From the Washington Examiner:
Cervical cancer accounts for less than 1 percent of all cancer deaths, so it was somewhat surprising when the U.S. Food and Drug Administration fast-tracked approval of Gardasil, a Merck vaccine targeting the human papilloma virus (HPV) that causes the disease, in 2006.
As of Jan. 31, 2010, 49 unexplained deaths following Gardasil injections have been reported to the Centers for Disease Control and Prevention’s Vaccine Adverse Event Reporting System (http://vaers.hhs.gov/index). By contrast, 52 deaths are attributed to unintended acceleration in Toyotas, which triggered a $2 billion recall.
These are 49 deaths in healthy teens and young women, not the elderly. These deaths cannot be balanced against lives saved by the HPV vaccine, because all those who receive it still have to have regular PAP tests. For women who receive yearly PAPs, the death rate from cervical cancer approaches zero.
Why get PAPs once you are vaccinated? Doesn’t the vaccine prevent HPV infections? The answer is that it does, sometimes.
- It doesn’t prevent infections from all HPV strains that can cause cancer.
- The vaccine effect is temporary, but we don’t know exactly how long it will last.
- No vaccine works 100% of the time, and how well this one works remains to be seen. For example, the best flu vaccines provide immunity in at most 70% of recipients.
How did FDA respond to this information? It approved the vaccine for boys as young as age nine to prevent venereal warts due to HPV!

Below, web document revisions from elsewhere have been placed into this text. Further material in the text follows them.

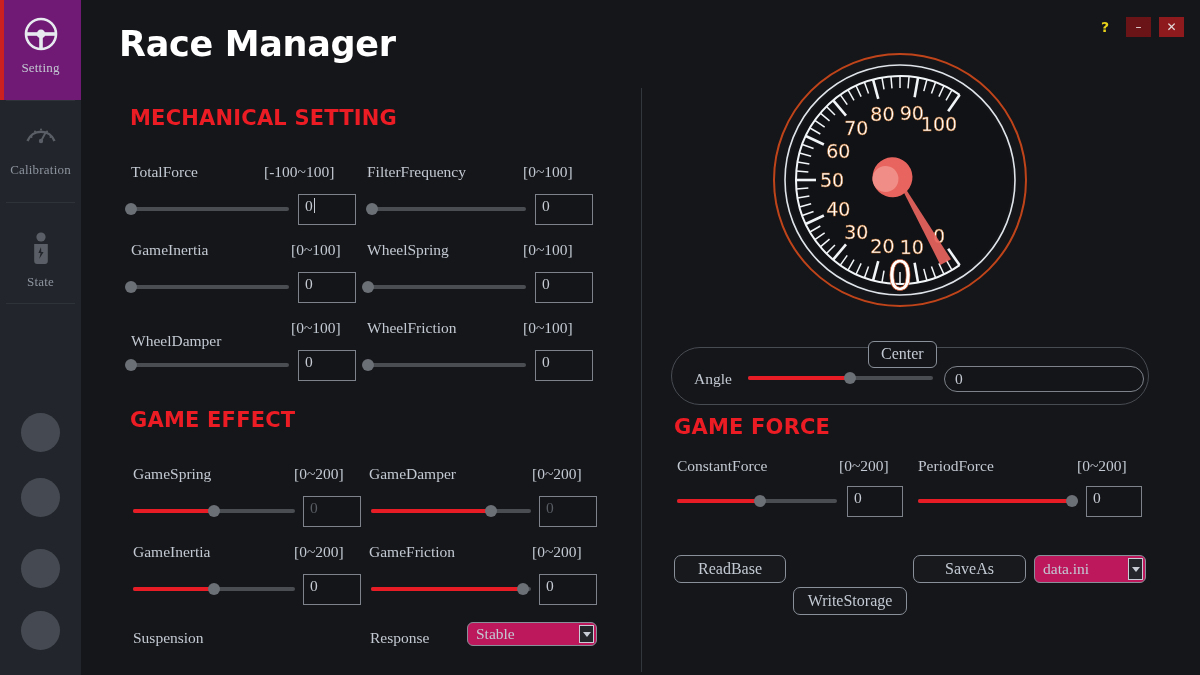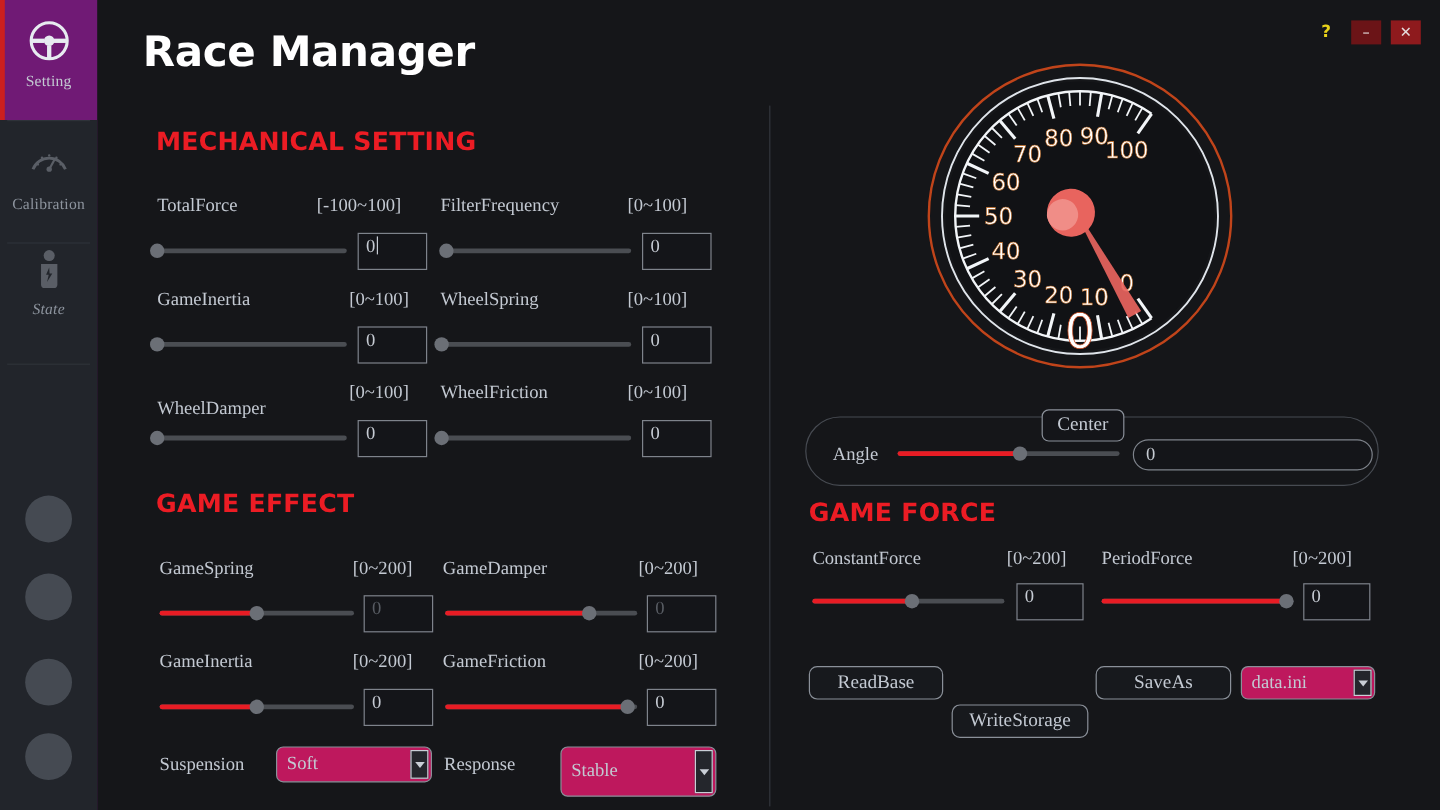"State" div.nav-item { font-style: italic -> none; top: 204px -> 228px }
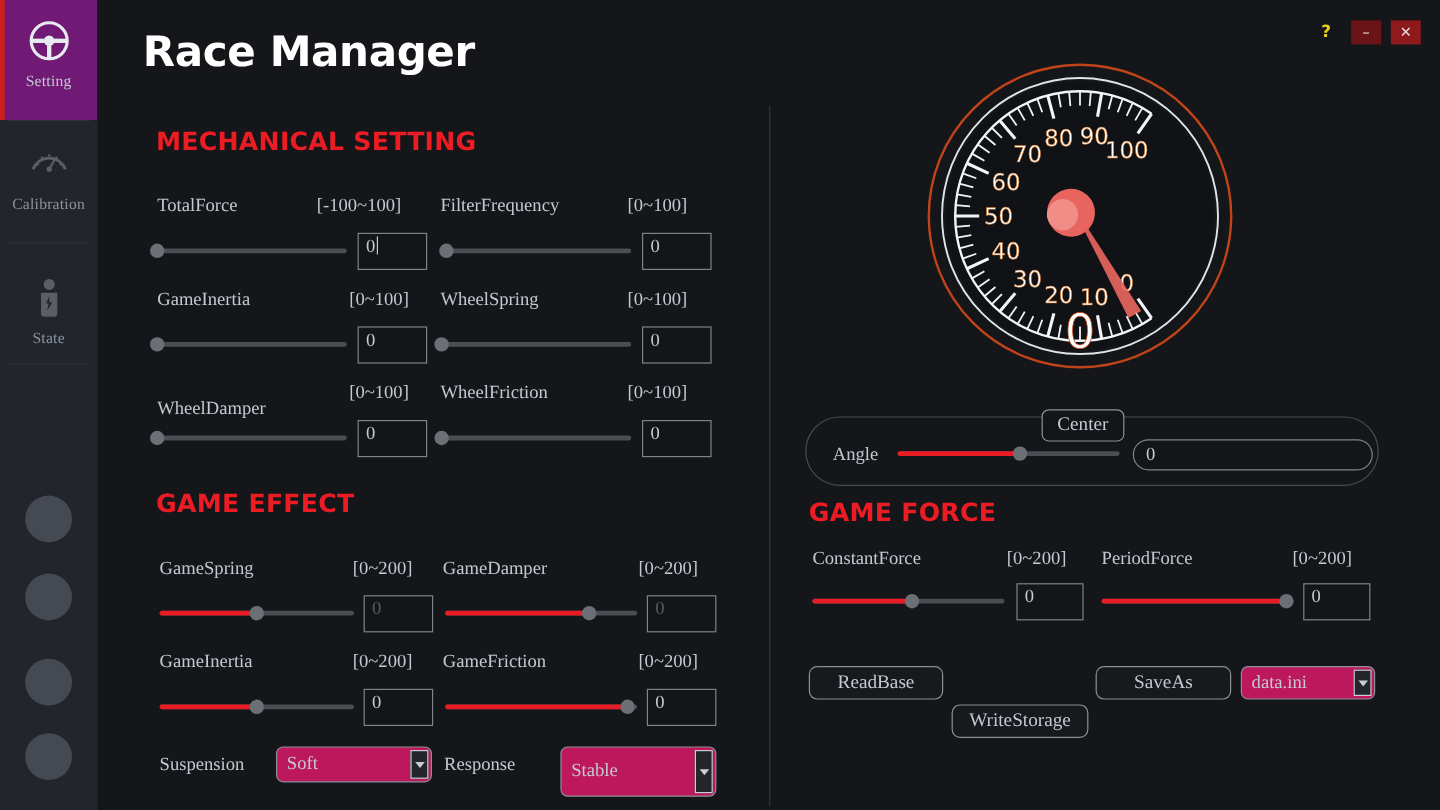"Soft" div.ddl { html: <div> <span>Soft</span> <span> <i></i> </span> </div> -> none }
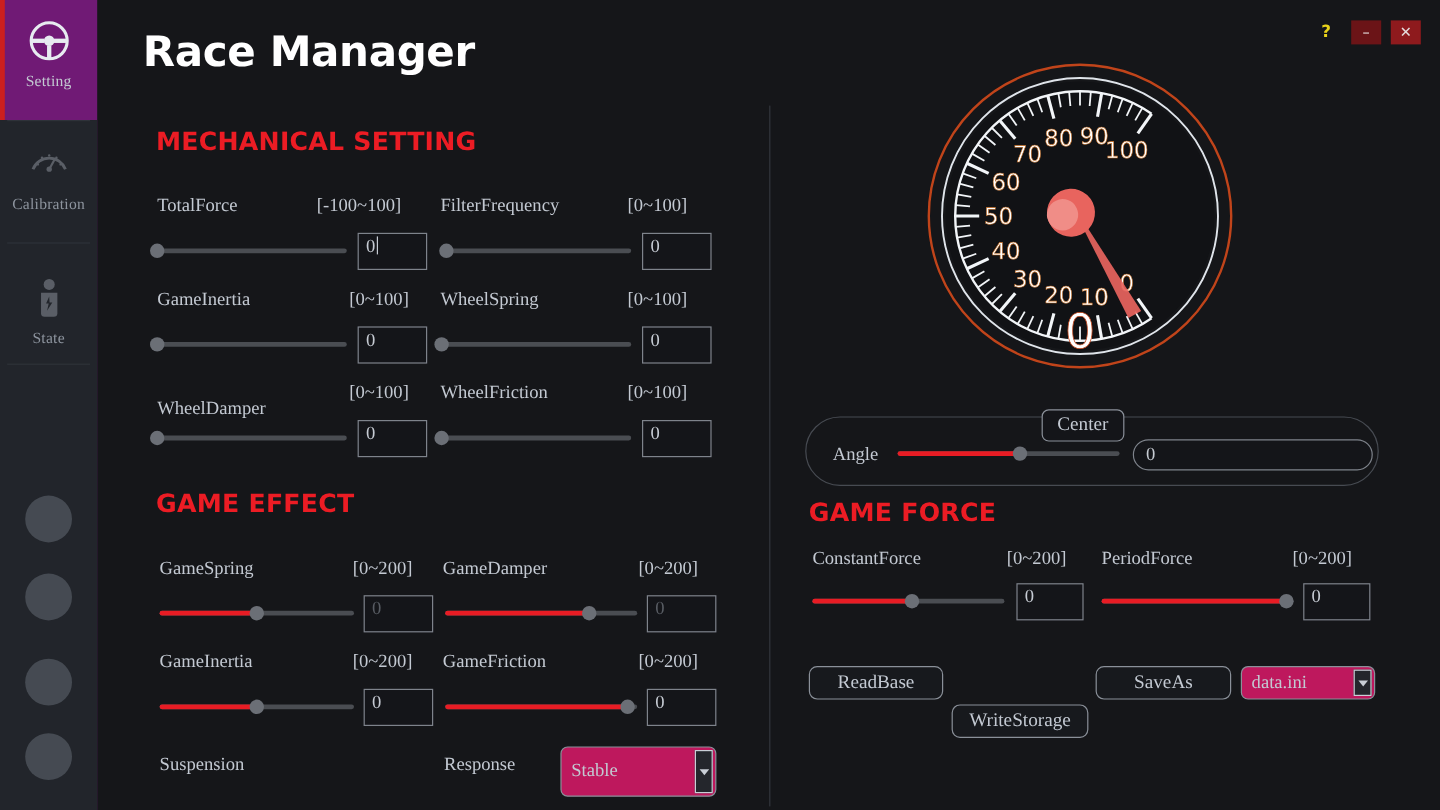"Stable" div.ddl { height: 42px -> 24px }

Understandably, FDA can claim it approved this vaccine to prevent cancer in women; this is the first cancer vaccine approved in the US. Getting it licensed made a splash! It also gave industry encouragement that FDA would look favorably upon other cancer vaccines in development.
But giving approval to this vaccine in boys, to prevent warts, when it appears to cause some healthy kids to die inexplicably–where is the logic in that??